> ABOUT THIS TASK
The records below are to be output exactly, except for their pictures.

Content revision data

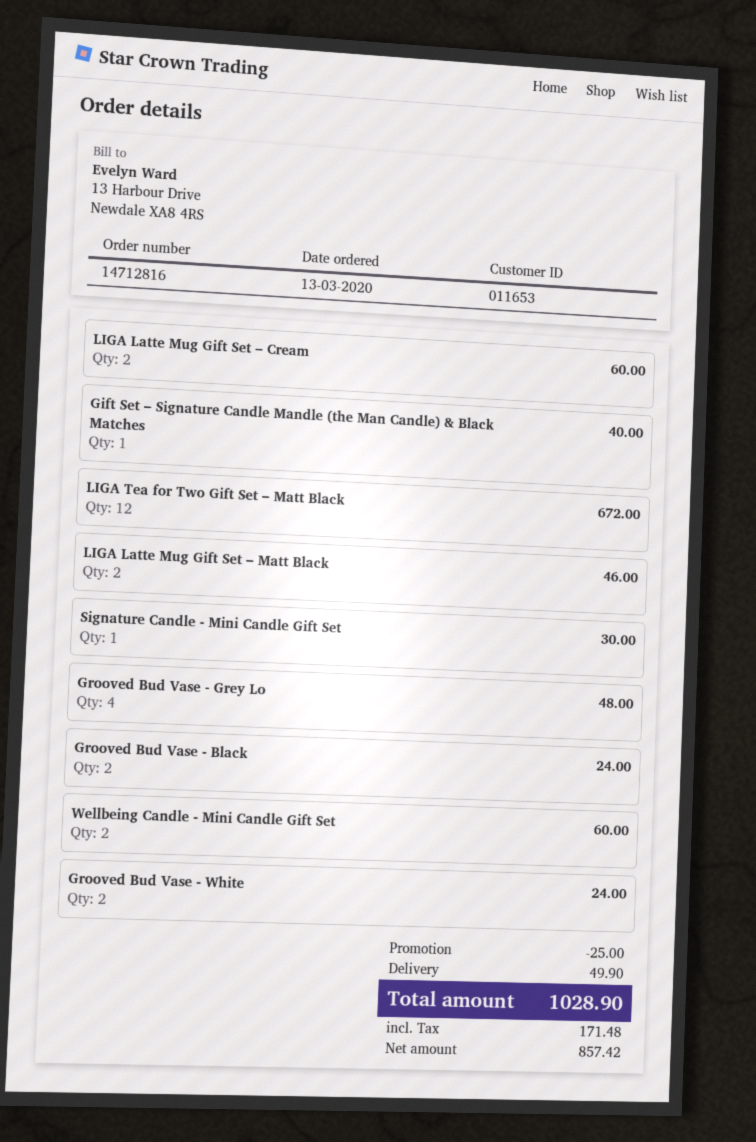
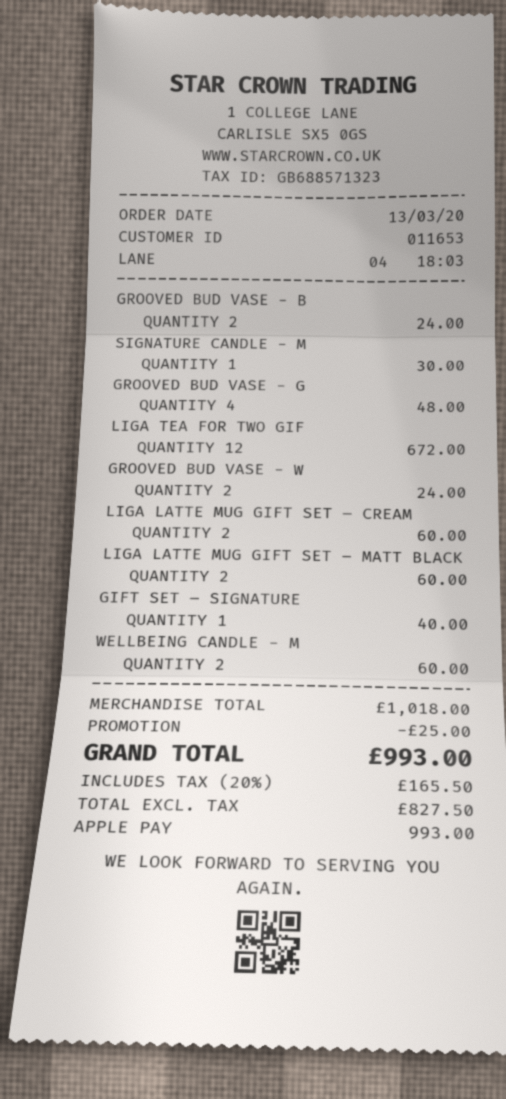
LIGA Latte Mug Gift Set – Matt Black: 2 for 46.00 -> 2 for 60.00
shipping: 49.90 -> none
net: 857.42 -> 827.50
tax: 171.48 -> 165.50
total: 1028.90 -> 993.00

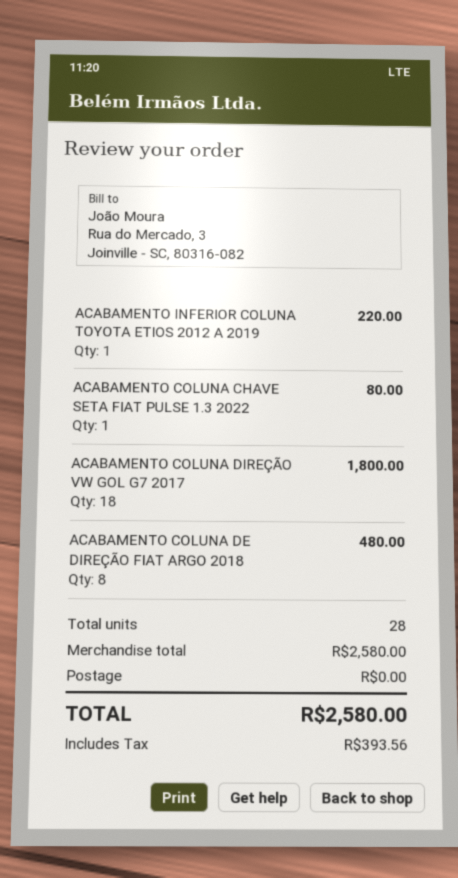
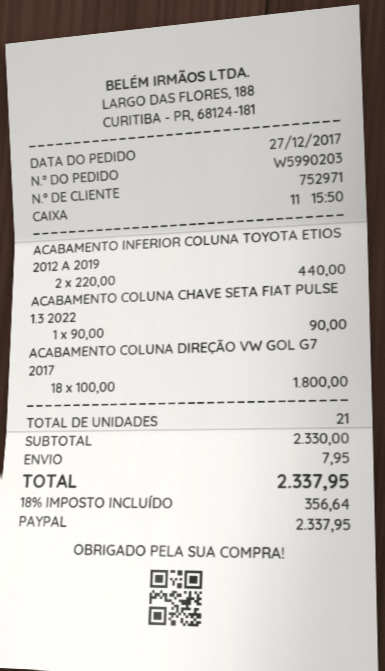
ACABAMENTO INFERIOR COLUNA TOYOTA ETIOS 2012 A 2019: 1 for 220.00 -> 2 for 440.00
ACABAMENTO COLUNA CHAVE SETA FIAT PULSE 1.3 2022: 1 for 80.00 -> 1 for 90.00
ACABAMENTO COLUNA DE DIREÇÃO FIAT ARGO 2018: 8 for 480.00 -> none
total quantity: 28 -> 21
subtotal: 2580.00 -> 2330.00
shipping: 0.00 -> 7.95
tax: 393.56 -> 356.64
total: 2580.00 -> 2337.95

> YOUR SOLUTION
LIGA Latte Mug Gift Set – Matt Black: 2 for 46.00 -> 2 for 60.00
shipping: 49.90 -> none
net: 857.42 -> 827.50
tax: 171.48 -> 165.50
total: 1028.90 -> 993.00

ACABAMENTO INFERIOR COLUNA TOYOTA ETIOS 2012 A 2019: 1 for 220.00 -> 2 for 440.00
ACABAMENTO COLUNA CHAVE SETA FIAT PULSE 1.3 2022: 1 for 80.00 -> 1 for 90.00
ACABAMENTO COLUNA DE DIREÇÃO FIAT ARGO 2018: 8 for 480.00 -> none
total quantity: 28 -> 21
subtotal: 2580.00 -> 2330.00
shipping: 0.00 -> 7.95
tax: 393.56 -> 356.64
total: 2580.00 -> 2337.95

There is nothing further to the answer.